The Apple suppliers are failing to produce sufficient 3D NAND chips for the 2017 iPhone series. This series includes the entirely newly designed iPhone 8 and the yet-to-release iPhone 7s.
NAND is the hard disk or SSD for mobiles, as it serves the iPhones for storing non-volatile data. And 3D NAND provides layers of memory cells stacked upon each other. This makes the iPhone able to store more information but in the same physical space.
According to a Digitimes report, Toshiba and SK Hynix have fallen to about 30% short of production because of poor yields of 3D NAND chips. Apple turned to Samsung to cope up with the shortfall. The 3D NAND chips have been used by Apple since with iPhone 7.
The yet immature production of 3D NAND makes it deliberate for suppliers to produce bad batches because of tight tolerance.
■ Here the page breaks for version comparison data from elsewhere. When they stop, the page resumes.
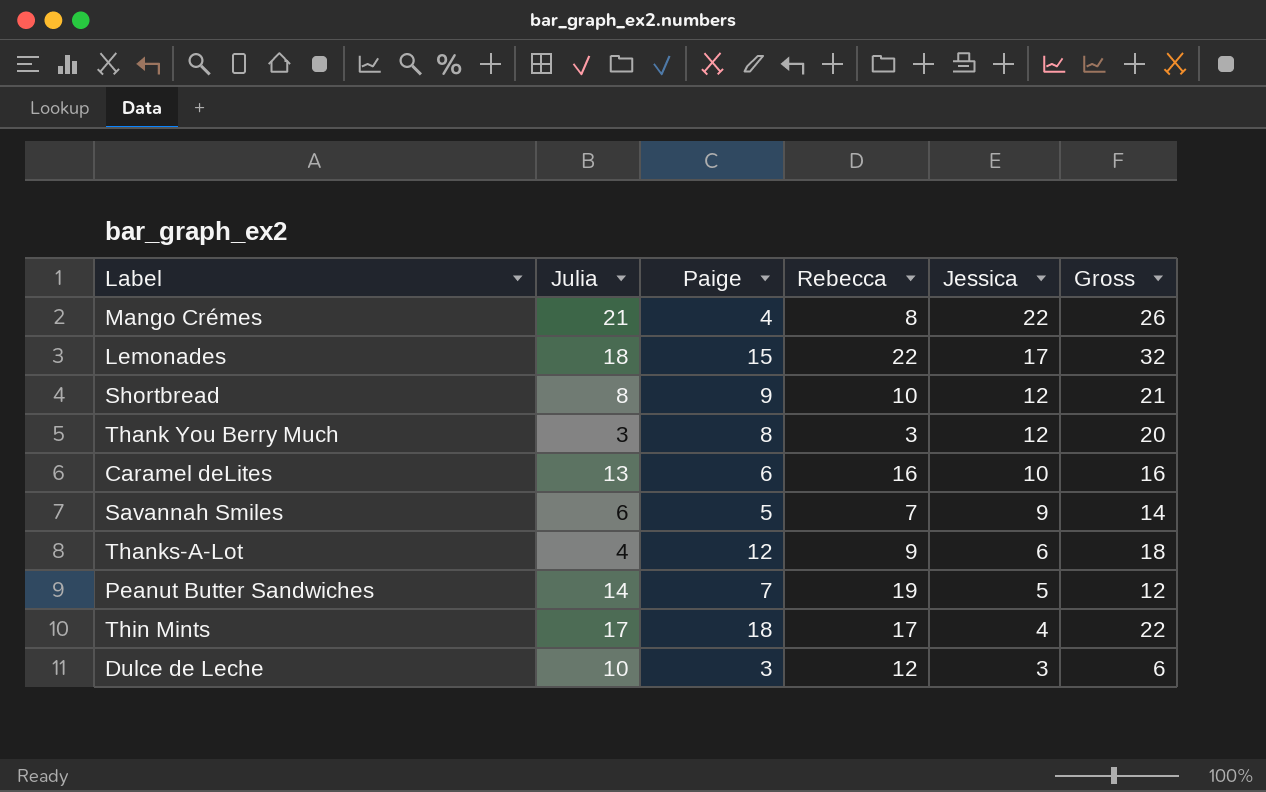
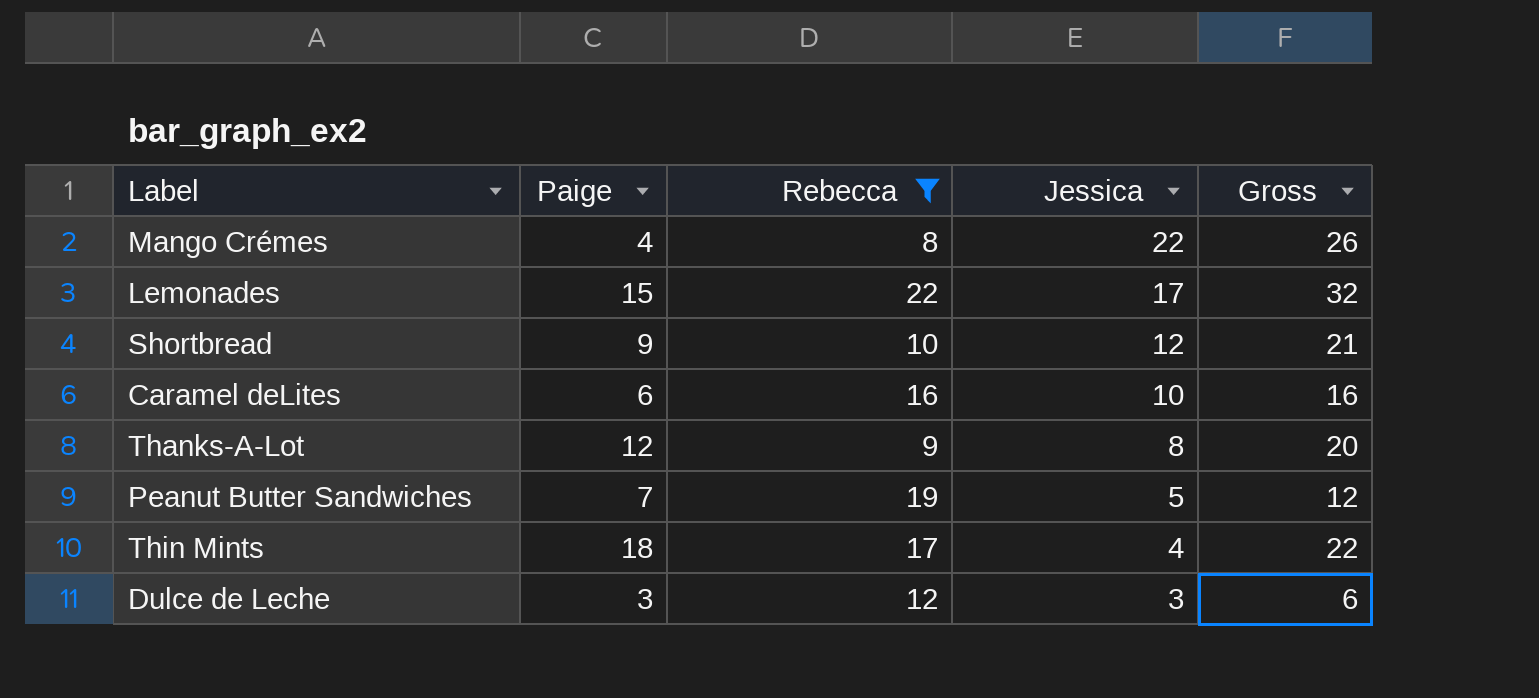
filter: none -> Rebecca >= 8
column Julia | position: 2 -> none
Thanks-A-Lot | Jessica: 6 -> 8
Thanks-A-Lot | Gross: 18 -> 20

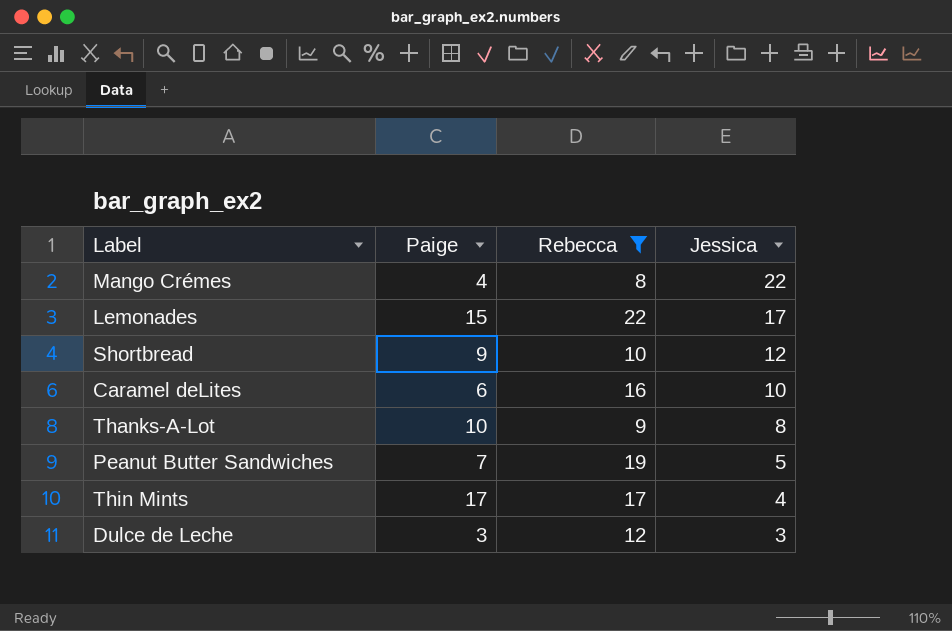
column Gross | formula: [Paige] + [Jessica] -> none
Thanks-A-Lot | Paige: 12 -> 10
Thin Mints | Paige: 18 -> 17

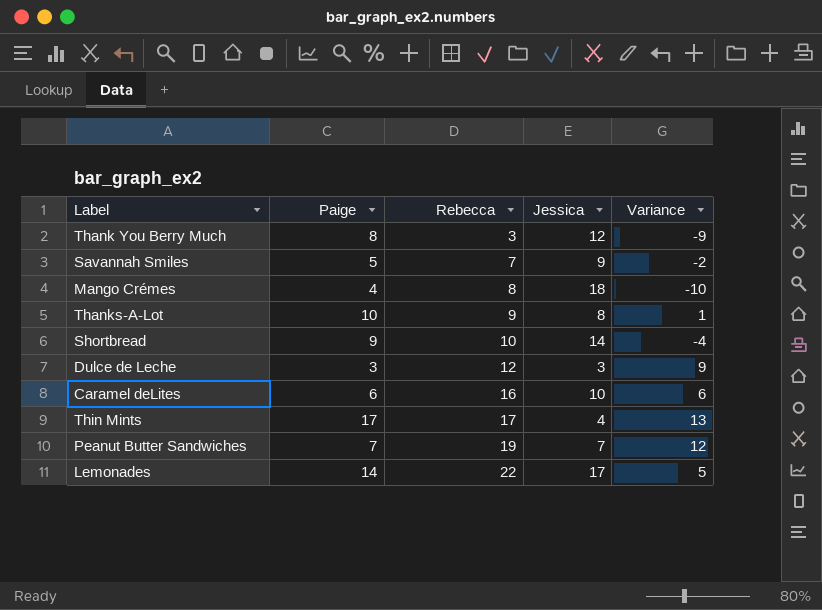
filter: Rebecca >= 8 -> none
row order: Jessica descending -> Rebecca ascending
column Variance | formula: none -> [Rebecca] - [Jessica]
Mango Crémes | Jessica: 22 -> 18
Shortbread | Jessica: 12 -> 14
Peanut Butter Sandwiches | Jessica: 5 -> 7
Lemonades | Paige: 15 -> 14

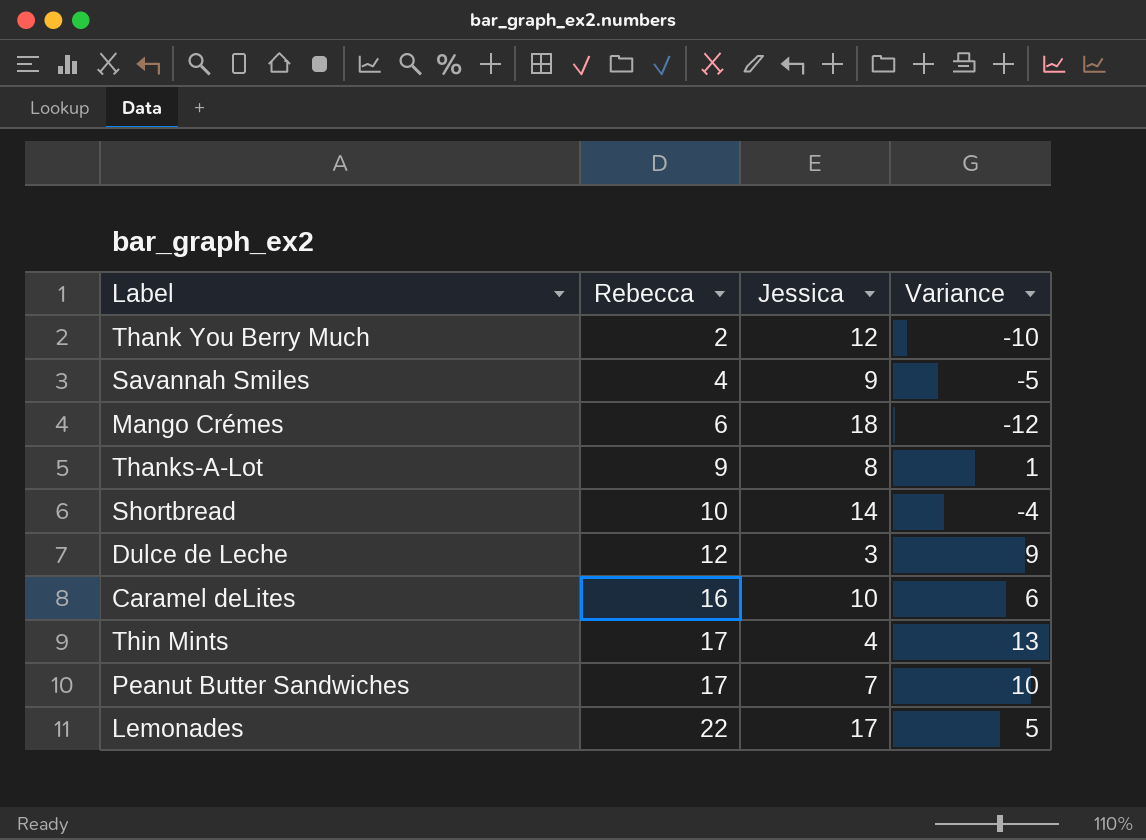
column Paige | position: 2 -> none
Thank You Berry Much | Rebecca: 3 -> 2
Thank You Berry Much | Variance: -9 -> -10
Savannah Smiles | Rebecca: 7 -> 4
Savannah Smiles | Variance: -2 -> -5
Mango Crémes | Rebecca: 8 -> 6
Mango Crémes | Variance: -10 -> -12
Peanut Butter Sandwiches | Rebecca: 19 -> 17
Peanut Butter Sandwiches | Variance: 12 -> 10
Due to the high stake of the iPhone supercycle in 2017, it is not healthy for Apple to risk such congestion.
The 3D NAND output of Samsung is quite stable as far as yield rates are concerned. This is why Apple turned to Samsung to fire up the production of the 3D NAND chips to serve the upcoming iPhone devices.While the iPhone 7 contains 48 layers of NAND chips, it is rumored that the iPhone 8 is going to pack 64 layers.
The to-be-launched iPhone devices of this year are to have two NAND storage sizes – 64GB and 256GB. This is matched with the latest iPad Pros with the 64GB base model, though iPads currently can be maxed out to a 512GB storage configuration.
Apple does have the money to straighten supplies despite a standstill in production. But other vendors are suffering from the lack of NAND flash that is happening worldwide. The issue is not likely to improve until the next year.